Segment Start: Provided information

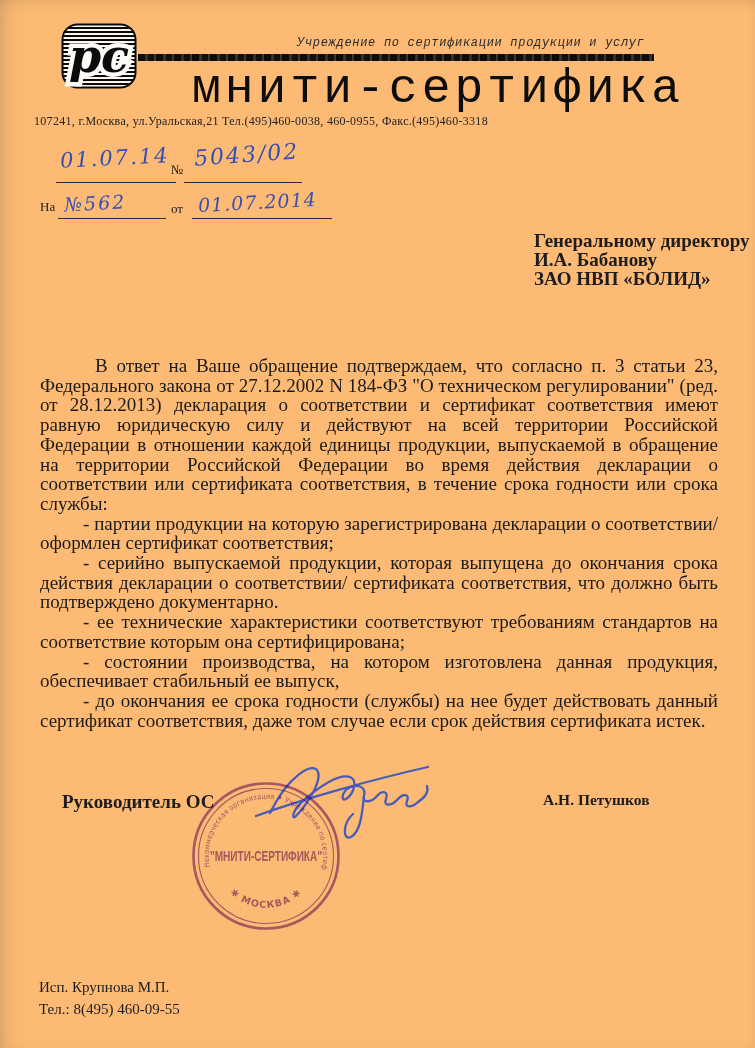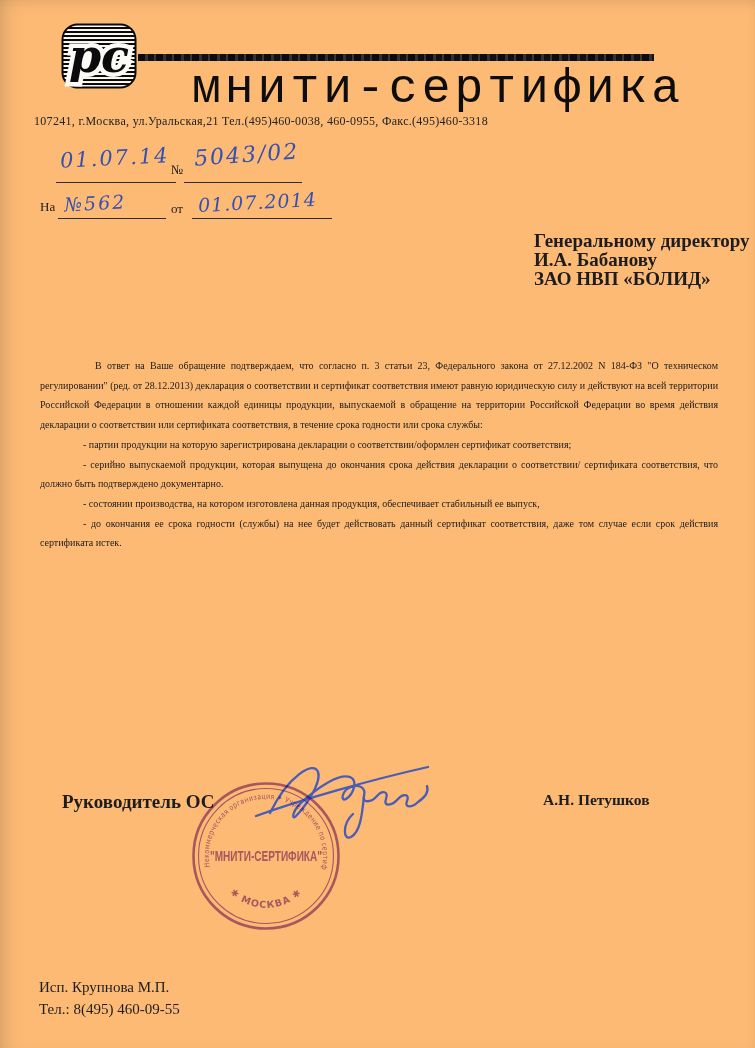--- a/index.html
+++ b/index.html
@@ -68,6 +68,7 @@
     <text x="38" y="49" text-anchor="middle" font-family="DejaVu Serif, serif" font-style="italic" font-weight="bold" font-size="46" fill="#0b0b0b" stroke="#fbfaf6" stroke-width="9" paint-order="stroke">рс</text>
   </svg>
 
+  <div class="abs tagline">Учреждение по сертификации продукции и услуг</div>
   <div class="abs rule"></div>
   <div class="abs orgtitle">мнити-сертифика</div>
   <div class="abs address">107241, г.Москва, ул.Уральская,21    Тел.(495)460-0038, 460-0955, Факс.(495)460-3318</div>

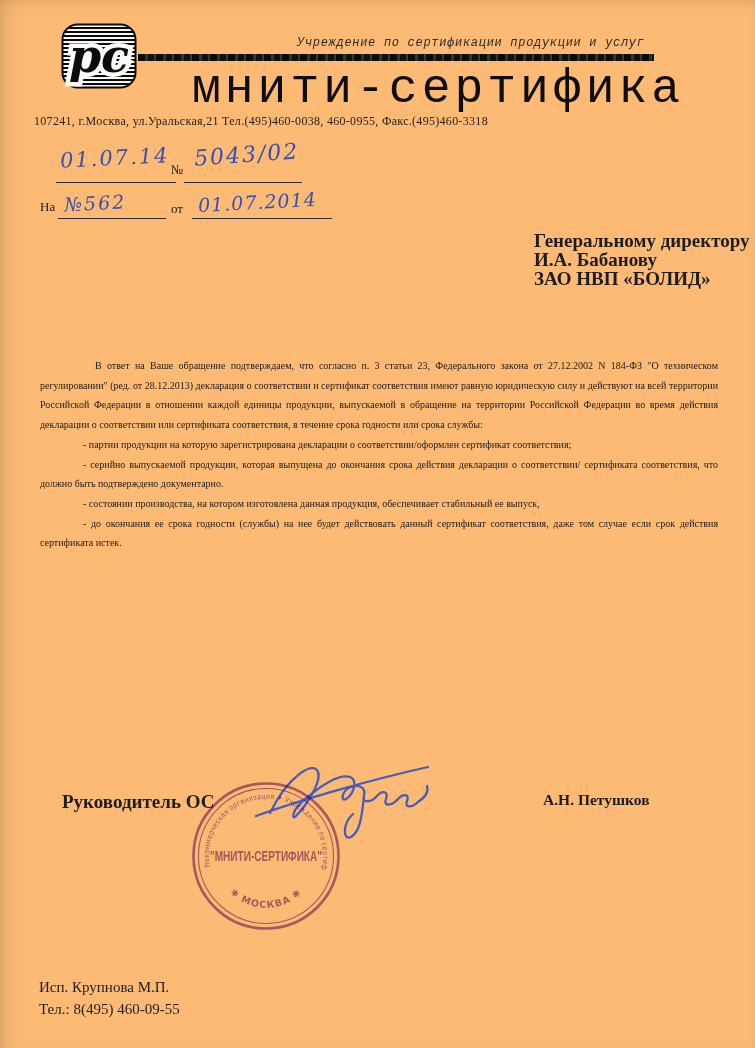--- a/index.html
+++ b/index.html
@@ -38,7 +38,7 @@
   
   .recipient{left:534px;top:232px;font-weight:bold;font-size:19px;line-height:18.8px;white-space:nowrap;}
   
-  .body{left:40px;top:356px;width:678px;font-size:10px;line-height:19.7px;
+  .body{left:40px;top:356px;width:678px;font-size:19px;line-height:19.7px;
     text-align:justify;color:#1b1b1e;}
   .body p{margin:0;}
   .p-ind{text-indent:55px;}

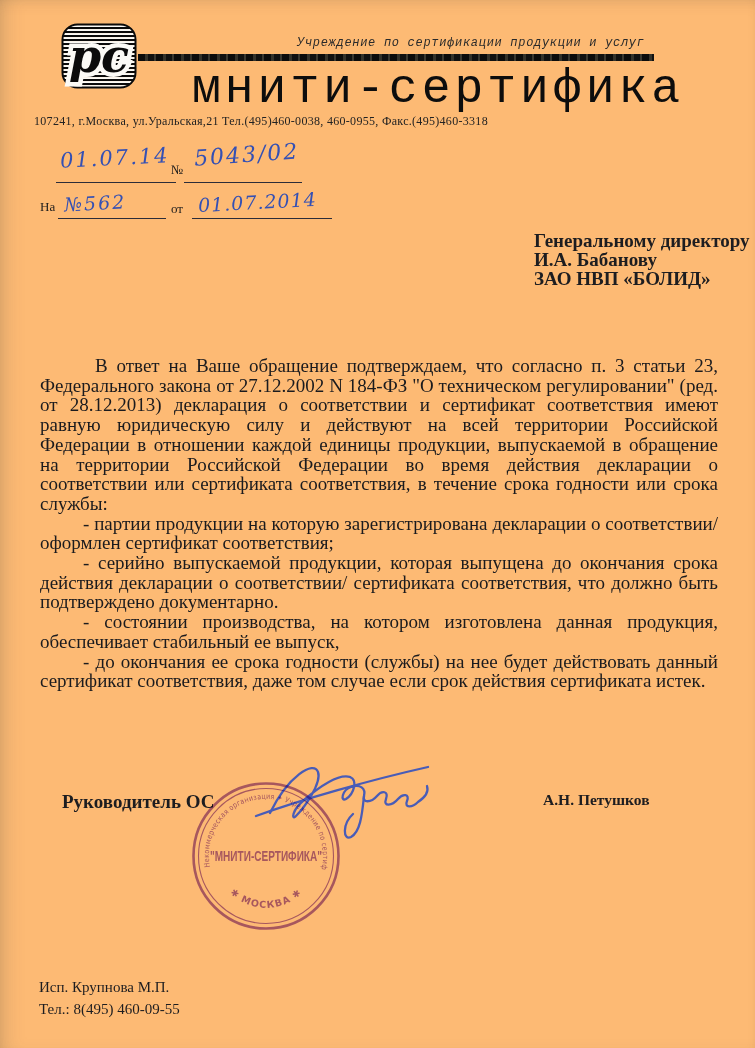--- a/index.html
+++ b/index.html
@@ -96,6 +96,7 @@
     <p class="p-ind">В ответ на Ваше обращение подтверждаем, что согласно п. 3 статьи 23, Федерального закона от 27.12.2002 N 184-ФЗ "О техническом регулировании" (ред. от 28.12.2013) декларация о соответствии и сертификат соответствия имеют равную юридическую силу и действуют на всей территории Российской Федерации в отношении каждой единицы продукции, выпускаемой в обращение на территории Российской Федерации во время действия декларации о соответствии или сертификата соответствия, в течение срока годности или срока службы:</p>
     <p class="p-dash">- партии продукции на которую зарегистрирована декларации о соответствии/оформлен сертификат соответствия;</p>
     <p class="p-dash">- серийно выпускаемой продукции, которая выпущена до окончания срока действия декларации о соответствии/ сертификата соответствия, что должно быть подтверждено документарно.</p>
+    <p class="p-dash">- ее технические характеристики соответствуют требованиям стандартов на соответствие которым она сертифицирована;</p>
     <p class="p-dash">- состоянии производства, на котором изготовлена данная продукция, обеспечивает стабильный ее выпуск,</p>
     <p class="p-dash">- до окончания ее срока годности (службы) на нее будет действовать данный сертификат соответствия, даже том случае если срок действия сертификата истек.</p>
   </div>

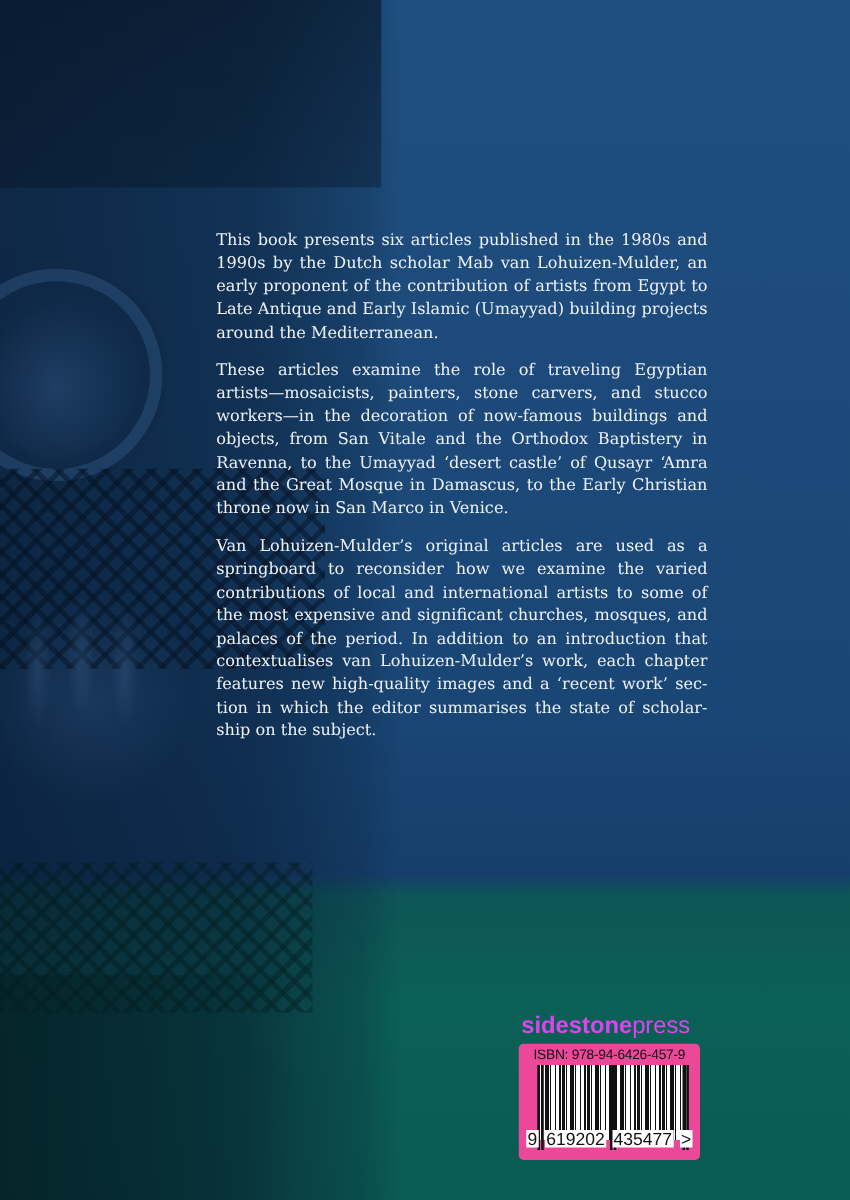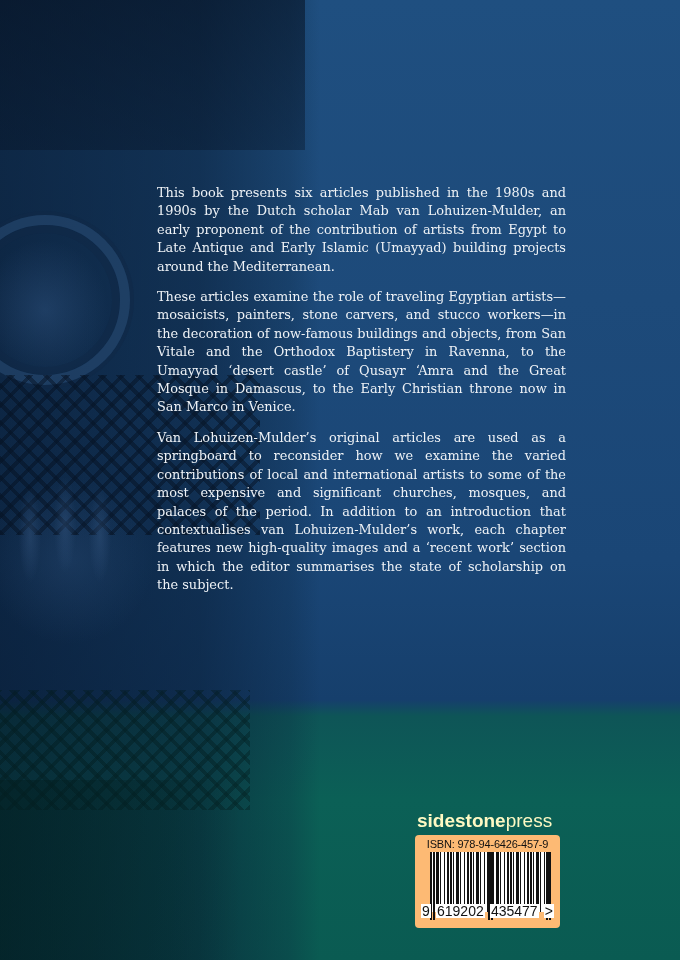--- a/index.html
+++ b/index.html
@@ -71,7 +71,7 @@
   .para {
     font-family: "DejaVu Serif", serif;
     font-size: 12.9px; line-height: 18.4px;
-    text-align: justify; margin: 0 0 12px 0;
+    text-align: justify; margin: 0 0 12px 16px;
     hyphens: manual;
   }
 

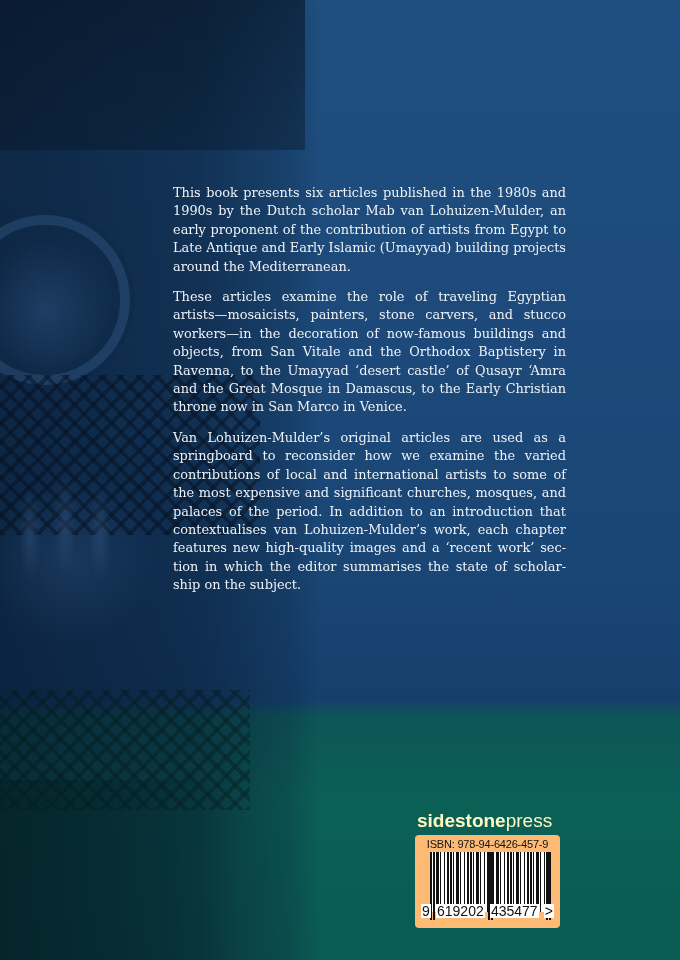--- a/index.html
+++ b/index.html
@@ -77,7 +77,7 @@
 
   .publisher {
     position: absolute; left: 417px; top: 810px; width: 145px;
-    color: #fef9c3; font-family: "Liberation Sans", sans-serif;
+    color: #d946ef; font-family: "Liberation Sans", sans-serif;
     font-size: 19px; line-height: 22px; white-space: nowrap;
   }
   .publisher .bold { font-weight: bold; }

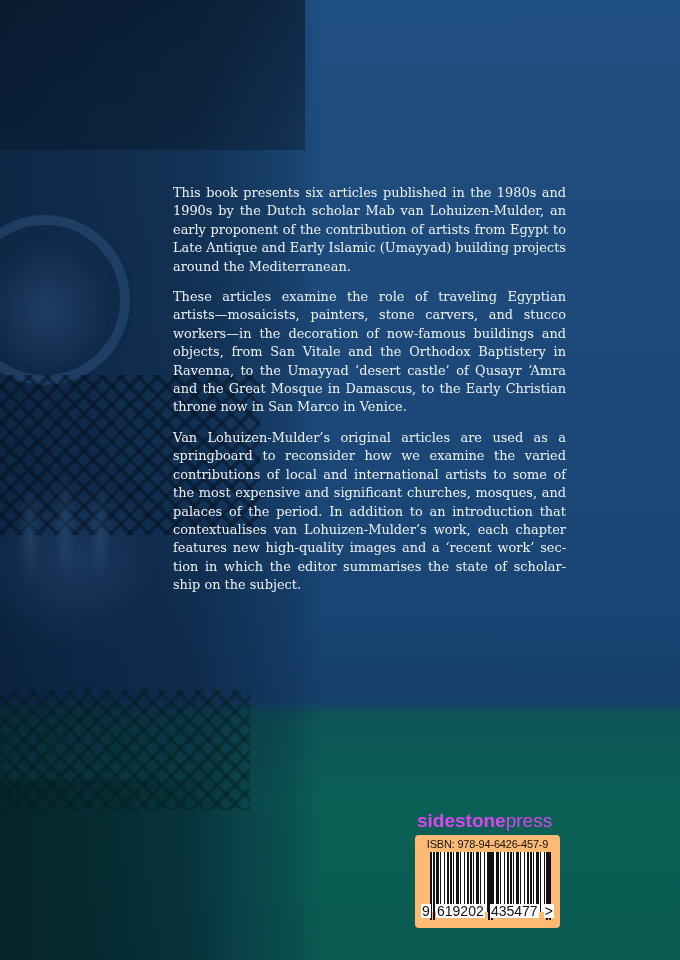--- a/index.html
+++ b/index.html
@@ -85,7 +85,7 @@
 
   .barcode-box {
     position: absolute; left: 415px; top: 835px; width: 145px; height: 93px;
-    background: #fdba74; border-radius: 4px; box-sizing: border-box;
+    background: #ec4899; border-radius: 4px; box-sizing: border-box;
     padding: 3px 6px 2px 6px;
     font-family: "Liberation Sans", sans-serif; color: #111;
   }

Segment End: Provided information

## Your task
Print every line above once more, exactly. Omit the pictures.

## Exercise response
--- a/index.html
+++ b/index.html
@@ -68,6 +68,7 @@
     <text x="38" y="49" text-anchor="middle" font-family="DejaVu Serif, serif" font-style="italic" font-weight="bold" font-size="46" fill="#0b0b0b" stroke="#fbfaf6" stroke-width="9" paint-order="stroke">рс</text>
   </svg>
 
+  <div class="abs tagline">Учреждение по сертификации продукции и услуг</div>
   <div class="abs rule"></div>
   <div class="abs orgtitle">мнити-сертифика</div>
   <div class="abs address">107241, г.Москва, ул.Уральская,21    Тел.(495)460-0038, 460-0955, Факс.(495)460-3318</div>

--- a/index.html
+++ b/index.html
@@ -38,7 +38,7 @@
   
   .recipient{left:534px;top:232px;font-weight:bold;font-size:19px;line-height:18.8px;white-space:nowrap;}
   
-  .body{left:40px;top:356px;width:678px;font-size:10px;line-height:19.7px;
+  .body{left:40px;top:356px;width:678px;font-size:19px;line-height:19.7px;
     text-align:justify;color:#1b1b1e;}
   .body p{margin:0;}
   .p-ind{text-indent:55px;}

--- a/index.html
+++ b/index.html
@@ -96,6 +96,7 @@
     <p class="p-ind">В ответ на Ваше обращение подтверждаем, что согласно п. 3 статьи 23, Федерального закона от 27.12.2002 N 184-ФЗ "О техническом регулировании" (ред. от 28.12.2013) декларация о соответствии и сертификат соответствия имеют равную юридическую силу и действуют на всей территории Российской Федерации в отношении каждой единицы продукции, выпускаемой в обращение на территории Российской Федерации во время действия декларации о соответствии или сертификата соответствия, в течение срока годности или срока службы:</p>
     <p class="p-dash">- партии продукции на которую зарегистрирована декларации о соответствии/оформлен сертификат соответствия;</p>
     <p class="p-dash">- серийно выпускаемой продукции, которая выпущена до окончания срока действия декларации о соответствии/ сертификата соответствия, что должно быть подтверждено документарно.</p>
+    <p class="p-dash">- ее технические характеристики соответствуют требованиям стандартов на соответствие которым она сертифицирована;</p>
     <p class="p-dash">- состоянии производства, на котором изготовлена данная продукция, обеспечивает стабильный ее выпуск,</p>
     <p class="p-dash">- до окончания ее срока годности (службы) на нее будет действовать данный сертификат соответствия, даже том случае если срок действия сертификата истек.</p>
   </div>

--- a/index.html
+++ b/index.html
@@ -71,7 +71,7 @@
   .para {
     font-family: "DejaVu Serif", serif;
     font-size: 12.9px; line-height: 18.4px;
-    text-align: justify; margin: 0 0 12px 0;
+    text-align: justify; margin: 0 0 12px 16px;
     hyphens: manual;
   }
 

--- a/index.html
+++ b/index.html
@@ -77,7 +77,7 @@
 
   .publisher {
     position: absolute; left: 417px; top: 810px; width: 145px;
-    color: #fef9c3; font-family: "Liberation Sans", sans-serif;
+    color: #d946ef; font-family: "Liberation Sans", sans-serif;
     font-size: 19px; line-height: 22px; white-space: nowrap;
   }
   .publisher .bold { font-weight: bold; }

--- a/index.html
+++ b/index.html
@@ -85,7 +85,7 @@
 
   .barcode-box {
     position: absolute; left: 415px; top: 835px; width: 145px; height: 93px;
-    background: #fdba74; border-radius: 4px; box-sizing: border-box;
+    background: #ec4899; border-radius: 4px; box-sizing: border-box;
     padding: 3px 6px 2px 6px;
     font-family: "Liberation Sans", sans-serif; color: #111;
   }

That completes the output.